━━ DATASET RECORDS

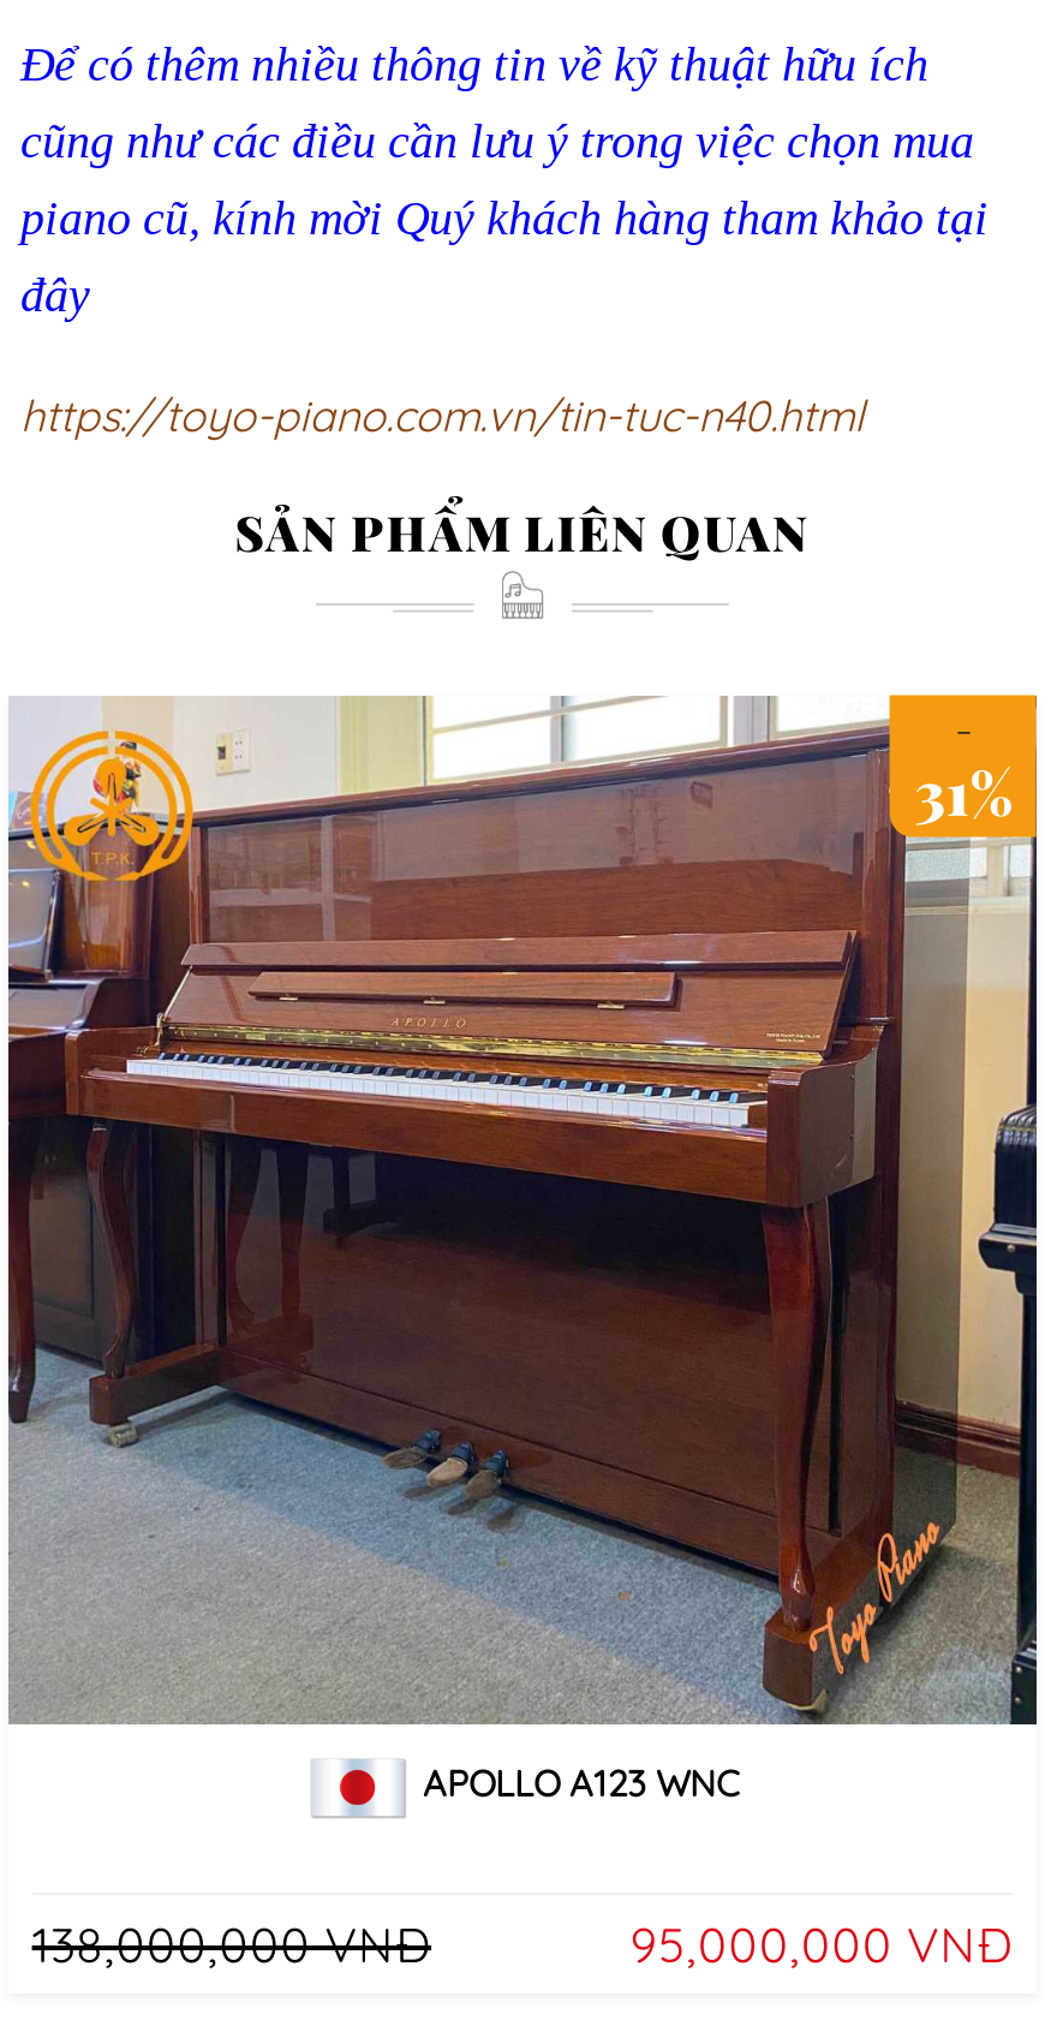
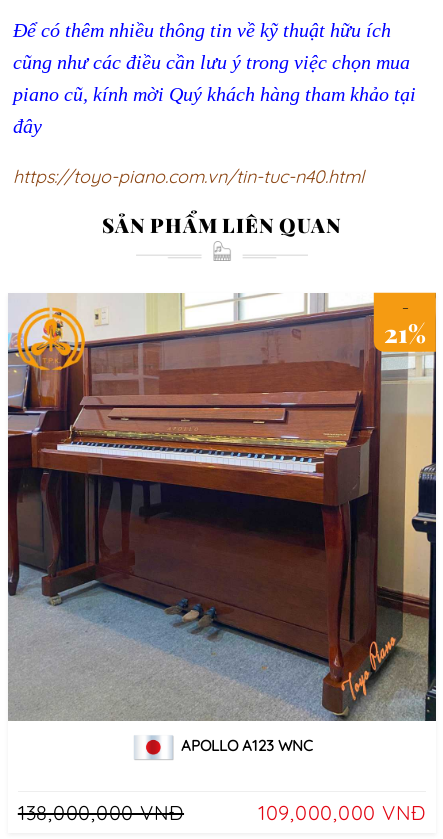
[915,750,1013,829] 31% -> [384,316,426,348] 21%
[630,1914,1013,1974] 95,000,000 VNĐ -> [258,800,426,825] 109,000,000 VNĐ

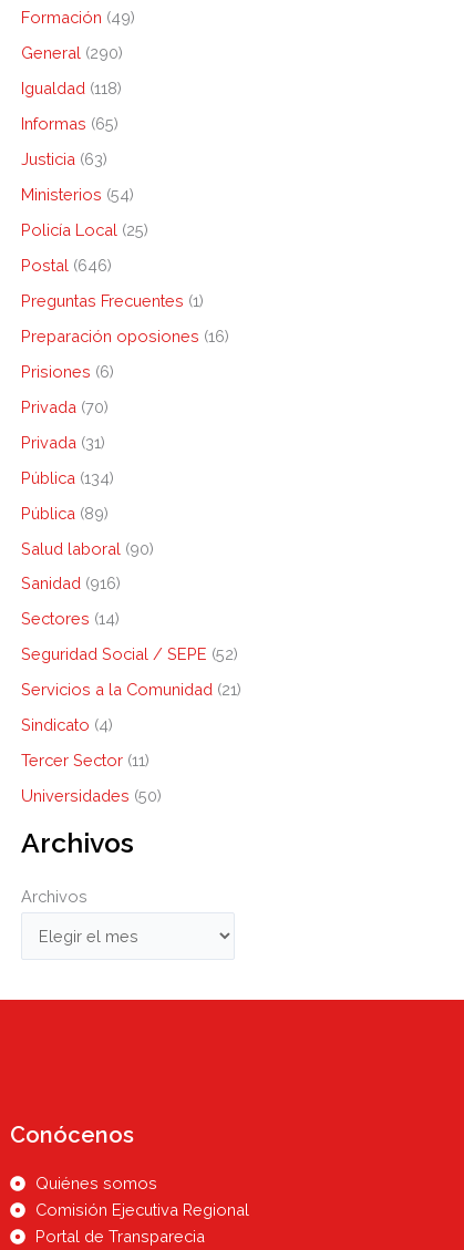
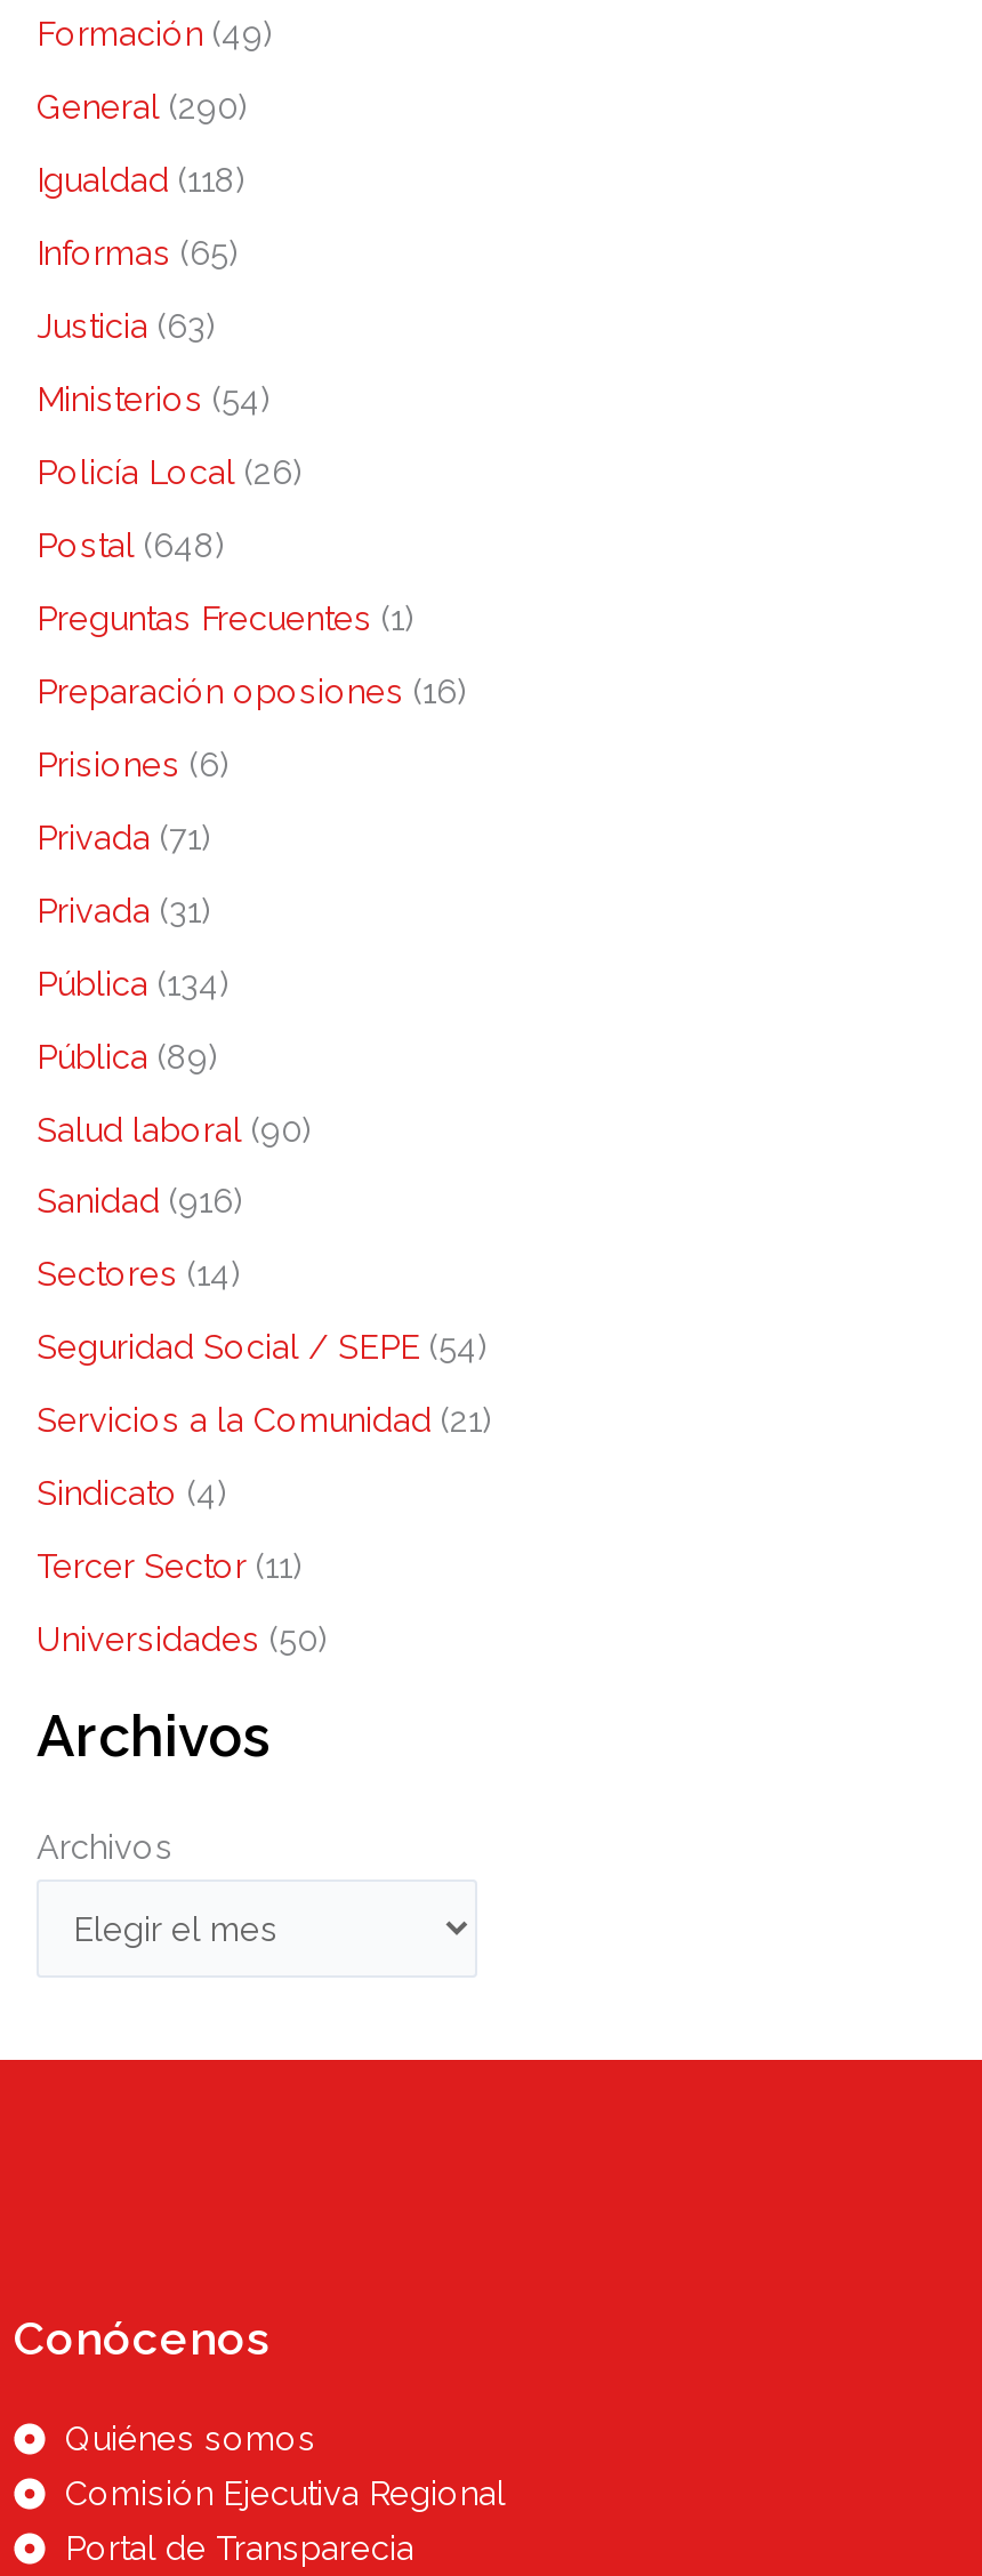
[21,220,148,239] Policía Local (25) -> [37,452,301,491] Policía Local (26)
[21,256,112,275] Postal (646) -> [37,525,224,564] Postal (648)
[21,397,109,416] Privada (70) -> [37,817,210,856] Privada (71)
[21,645,238,664] Seguridad Social / SEPE (52) -> [37,1328,486,1366] Seguridad Social / SEPE (54)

━━━━

◆ DESCRIPTION OF THE TASK:
Everything but the pictures is needed: copy the data above exactly.

◆ EXERCISE OUTPUT:
[915,750,1013,829] 31% -> [384,316,426,348] 21%
[630,1914,1013,1974] 95,000,000 VNĐ -> [258,800,426,825] 109,000,000 VNĐ

[21,220,148,239] Policía Local (25) -> [37,452,301,491] Policía Local (26)
[21,256,112,275] Postal (646) -> [37,525,224,564] Postal (648)
[21,397,109,416] Privada (70) -> [37,817,210,856] Privada (71)
[21,645,238,664] Seguridad Social / SEPE (52) -> [37,1328,486,1366] Seguridad Social / SEPE (54)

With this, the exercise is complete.